Dopo uno stage a Grasse presso Chiris, si lancia in questa attività. Nel 1904, presenta la sua «Rose de Jacqueminot» al responsabile degli acquisti dei Grands Magasins du Louvre. Furioso di essere stato respinto, Coty avrebbe frantumato il flacone su uno dei banconi. Le fragranze liberate da quel gesto di collera seducono numerose clienti e gli aprono la via di un successo fulminante. L’anno seguente vengono lanciati due successi: L’Ambre Antique e soprattutto L’Origan costruito attorno a Iralia, Diantine, fiore d’arancio, violetta, gelsomino, rosa, garofano.
Nel 1917, crea un profumo Chypre, dopo quelli creati da Guerlain: accordo composto da muschio di quercia, patchouli, gelsomino, vetiver, sandalo, bergamotto, vanillina, cumarina.
Coty si presenta come Artista, Industriale, tecnico, economista, finanziere e sociologo. Tutti questi titoli sono menzionati sul suo biglietto da visita.
Durante la crisi degli anni ’30, il vento cambia. Le sue 3 passioni: la politica, il giornalismo e la borsa, nonché un divorzio rovinoso, ebbero ragione di lui. Dopo aver collezionato castelli, amanti, ammassato una fortuna colossale, creato filiali all’estero, essere diventato patron della stampa, questo «Napoleone della profumeria» muore come il suo illustre compatriota, spogliato e abbandonato.
Conclusione
- I prodotti di sintesi hanno apportato alla profumeria note che hanno arricchito l’organo del profumiere: la nota violetta, la nota lillà, giglio, mughetto, frutti, ecc.
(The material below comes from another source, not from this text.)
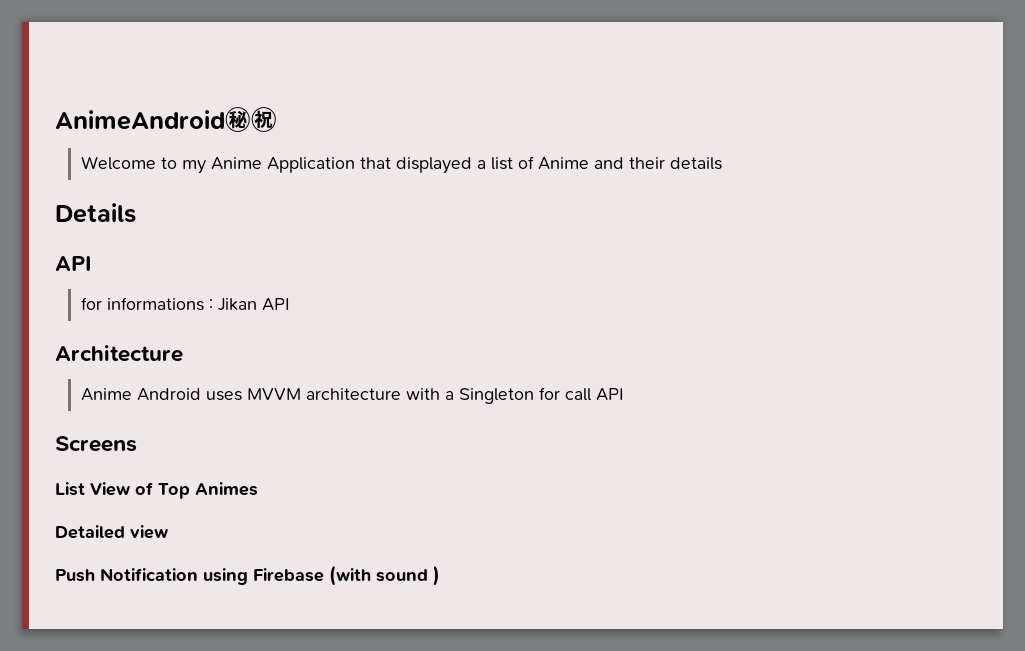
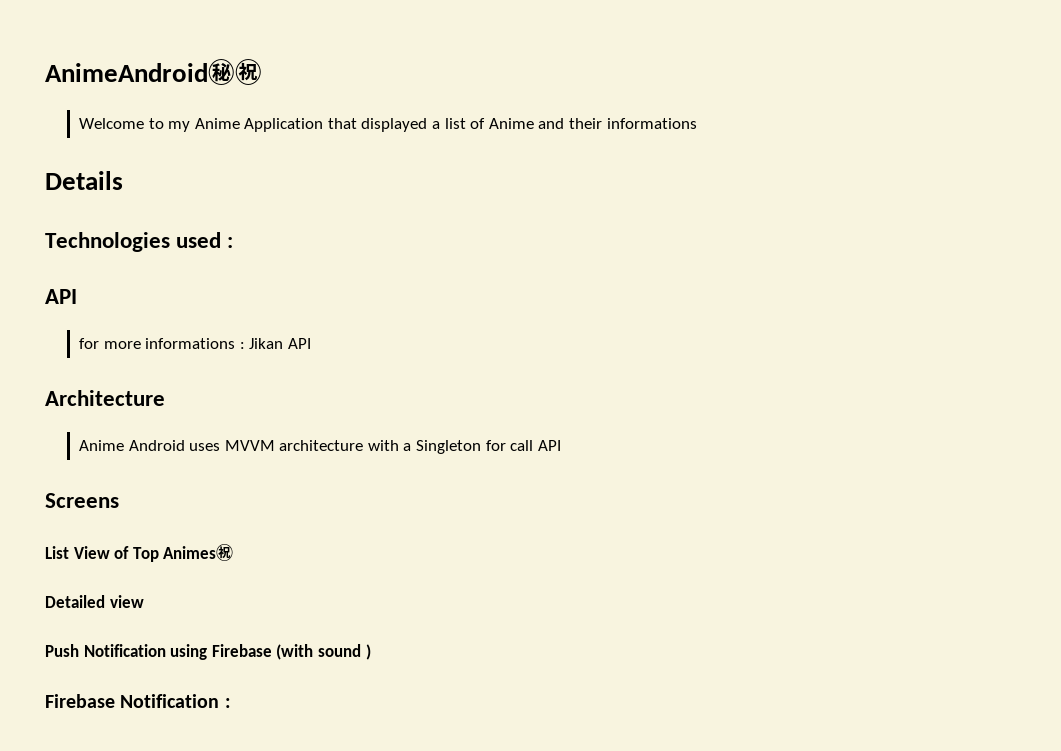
[669,157,722,170] details -> [606,118,697,129] informations
(136, 213) none -> [45,232,234,252] // Technologies used :
(102, 303) none -> [103,341,141,349] more
(258, 489) none -> [216,544,234,561] ㊗
(440, 575) none -> [45,694,231,708] // Firebase Notification :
Che non si possono ottenere in modo naturale.
- La sintesi ha ugualmente arricchito l’organo di note originali: aldeidi, ecc.
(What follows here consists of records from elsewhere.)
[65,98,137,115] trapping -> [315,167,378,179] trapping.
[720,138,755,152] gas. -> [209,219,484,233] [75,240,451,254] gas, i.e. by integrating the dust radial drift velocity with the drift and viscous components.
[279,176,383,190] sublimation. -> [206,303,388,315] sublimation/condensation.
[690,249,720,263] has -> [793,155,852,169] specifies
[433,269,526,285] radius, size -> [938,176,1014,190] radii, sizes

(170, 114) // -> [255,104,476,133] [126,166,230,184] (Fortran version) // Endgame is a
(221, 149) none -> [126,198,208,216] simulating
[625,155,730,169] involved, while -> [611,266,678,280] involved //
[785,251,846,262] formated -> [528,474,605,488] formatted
- Attenzione, certi prodotti di sintesi sono molto più costosi dei prodotti naturali.
- La sintesi ha permesso anche di conferire tenacità al profumo, nonché sillage.
- I prodotti naturali sono vivi e donano un supplemento d’anima, i prodotti di sintesi sono più lineari, stabili e non evolvono come i naturali. L’ideale è una buona combinazione dei due, privilegiando una grande quantità di naturali.
- Grandi scoperte come l’edione 1962 (Firmenich) (isolata dal gelsomino) hanno permesso la creazione del sublime profumo: Eau Sauvage di Dior.
- I damasconi 1970 (isolati dalla rosa) (Firmenich) sono stati utilizzati per la prima volta con maestria per la creazione di Nahéma e Jardins de Bagatelle.
- Il sandalore aggiunto al sandalo naturale ha permesso la creazione di Samsara.
- L’etil maltolo è stato creato nel 1969: famosa nota caramello utilizzata per la prima volta in Angel (la lista è lungi dall’essere esaustiva).
- Ogni anno possiamo scoprire nuove molecole di sintesi (attualmente ve ne sono circa 3000/4000) e ogni anno scopriamo anche nuove materie prime naturali (circa 1000).
- Tutte queste scoperte contribuiscono allo sviluppo, al rinnovamento, all’arricchimento della creazione in Profumeria.